Care was taken to ensure that identical locations rheumatoid arthritis mri selected for each study visit of an individual subject.
- Cauzele bolilor articulare și ale picioarelor
- "Хладнокровие, если таковое мне присуще, я приобрела недавно: материнство и возраст позволяют по-иному взглянуть на себя и на мир".
The rate of GBCA synovial leakage was measured using a pharmacokinetic compartment model[ 16 ] that quantifies the exchange of contrast agent between the plasma and tissue extracellular space synovium.
The model requires a measure of the rate of GBCA input into the plasma, and is derived using an automated method[ 1517 ] from T1 signal intensity in the radial artery over time. Outputs of the model include Ktrans sec-1a rate constant that reflects the flow and permeability surface area of enhancing synovium primary endpoint and volume of enhancing tissue synovitis and osteitis.
Sacro-iliac and coxo-femoral joints MRI
One scan-rescan assessment of Ktrans reproducibility in RA patients using this exact technique was consistent with that identified in tumors Ashton, personal communication and with published reliability using a similar approach[ 18 ]. RAMRIS8 of synovitis, osteitis and bone erosion at the wrist and MCP were determined at baseline, 2, 4 and 14 weeks by two independent radiologists blinded to visit order and treatment assignments.
Statistical methods Ktrans of wrist synovium was the primary endpoint of the study.
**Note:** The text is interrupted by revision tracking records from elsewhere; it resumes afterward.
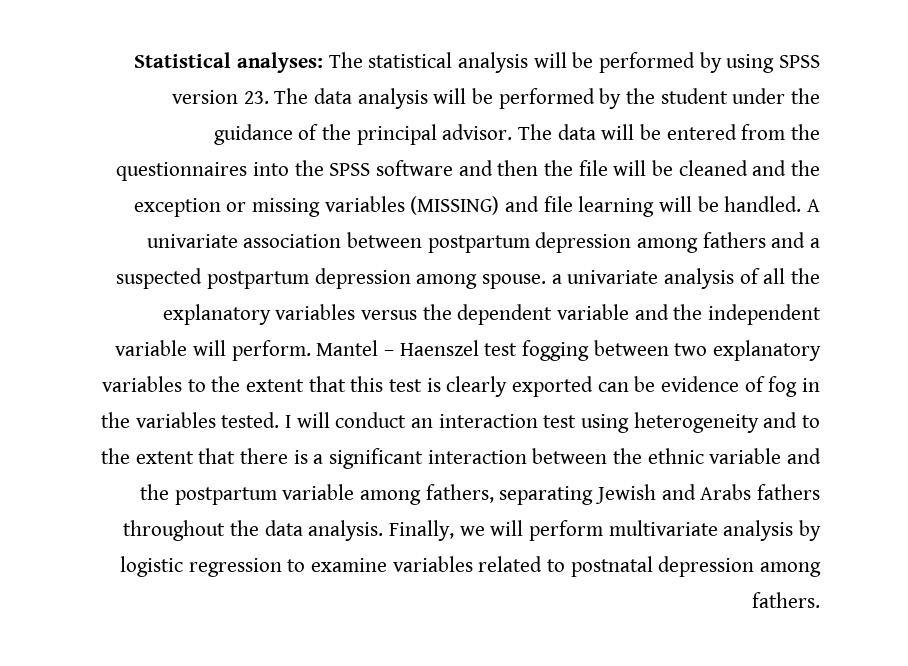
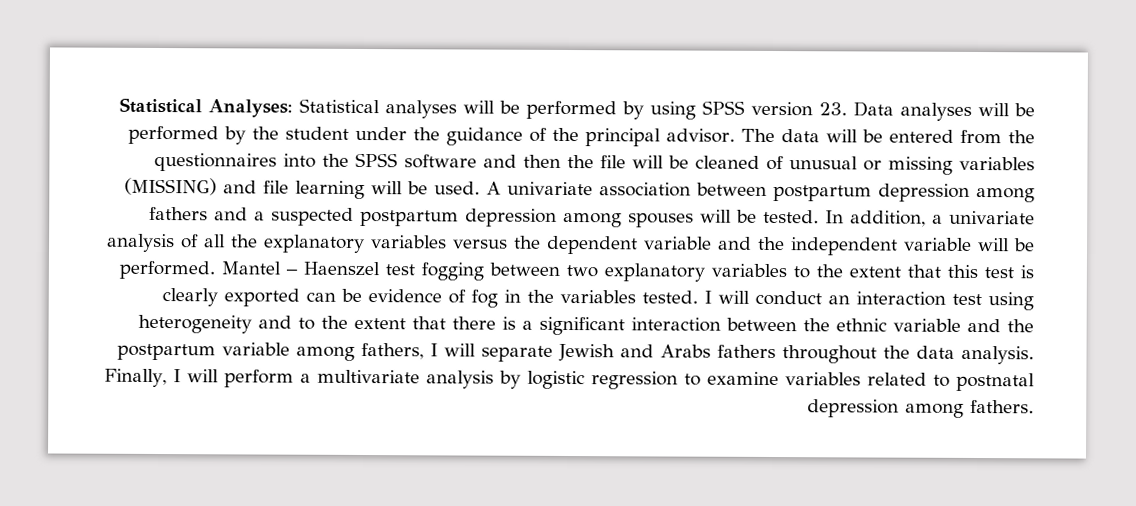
- Statistical analyses: The statistical analysis will be performed by using SPSS version 23. The data analysis will be performed by the student under the guidance of the principal advisor.
+ Statistical Analyses: Statistical analyses will be performed by using SPSS version 23. Data analyses will be performed by the student under the guidance of the principal advisor.
- The data will be entered from the questionnaires into the SPSS software and then the file will be cleaned and the exception or missing variables (MISSING) and file learning will be handled.
+ The data will be entered from the questionnaires into the SPSS software and then the file will be cleaned of unusual or missing variables (MISSING) and file learning will be used.
- A univariate association between postpartum depression among fathers and a suspected postpartum depression among spouse. a univariate analysis of all the explanatory variables versus the dependent variable and the independent variable will perform.
+ A univariate association between postpartum depression among fathers and a suspected postpartum depression among spouses will be tested. In addition, a univariate analysis of all the explanatory variables versus the dependent variable and the independent variable will be performed.
- I will conduct an interaction test using heterogeneity and to the extent that there is a significant interaction between the ethnic variable and the postpartum variable among fathers, separating Jewish and Arabs fathers throughout the data analysis.
+ I will conduct an interaction test using heterogeneity and to the extent that there is a significant interaction between the ethnic variable and the postpartum variable among fathers, I will separate Jewish and Arabs fathers throughout the data analysis.
- Finally, we will perform multivariate analysis by logistic regression to examine variables related to postnatal depression among fathers.
+ Finally, I will perform a multivariate analysis by logistic regression to examine variables related to postnatal depression among fathers.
The mean change from baseline to a given time point was estimated and tested from this model. Statistical significance of the dichotomous endpoints was determined using Fisher's exact test comparing placebo and treatment groups. All analyses were conducted on the changes from baseline to Weeks 2, 4 and Interpretation of the p-values for each endpoint was conducted in stepwise fashion using a closed stepwise procedure with p-values interpreted starting with Week Inter-reader agreement was rheumatoid arthritis mri at baseline in terms of intra-class correlation coefficient ICC.
The primary method of comparisons amongst endpoints was comparison of treatment effect size.
For continuous endpoints, treatment effects of infliximab compared to those of placebo were expressed in terms of effect size calculated from the cLDA model as difference between infliximab and placebo effects divided by the pooled standard deviation [ 22 ]. It was assumed that infliximab effect sizes for Ktrans would be at least as large as those for DAS28, if the method was likely to be useful.
The study planned to enroll 30 patients per group to rheumatoid arthritis mri for potential dropouts.
Results Sixty-one adults with moderate to severe RA were enrolled into the study over a period of nine months Fig 1. One patient meeting clinical criteria did not have sufficient synovitis at baseline on centralized expert reading to rheumatoid arthritis mri, but was randomized to treatment in error.
Since the patient was eligible on clinical grounds, the patient was not discontinued, and was included in all analyses. Ninety-one percent were positive for Rheumatoid Factor.
Baseline characteristics are described in Table 1.
Baseline MRI scores also were consistent with high disease activity. Clinical and MRI results are presented as the patients were randomized and treated. All patients completed the study.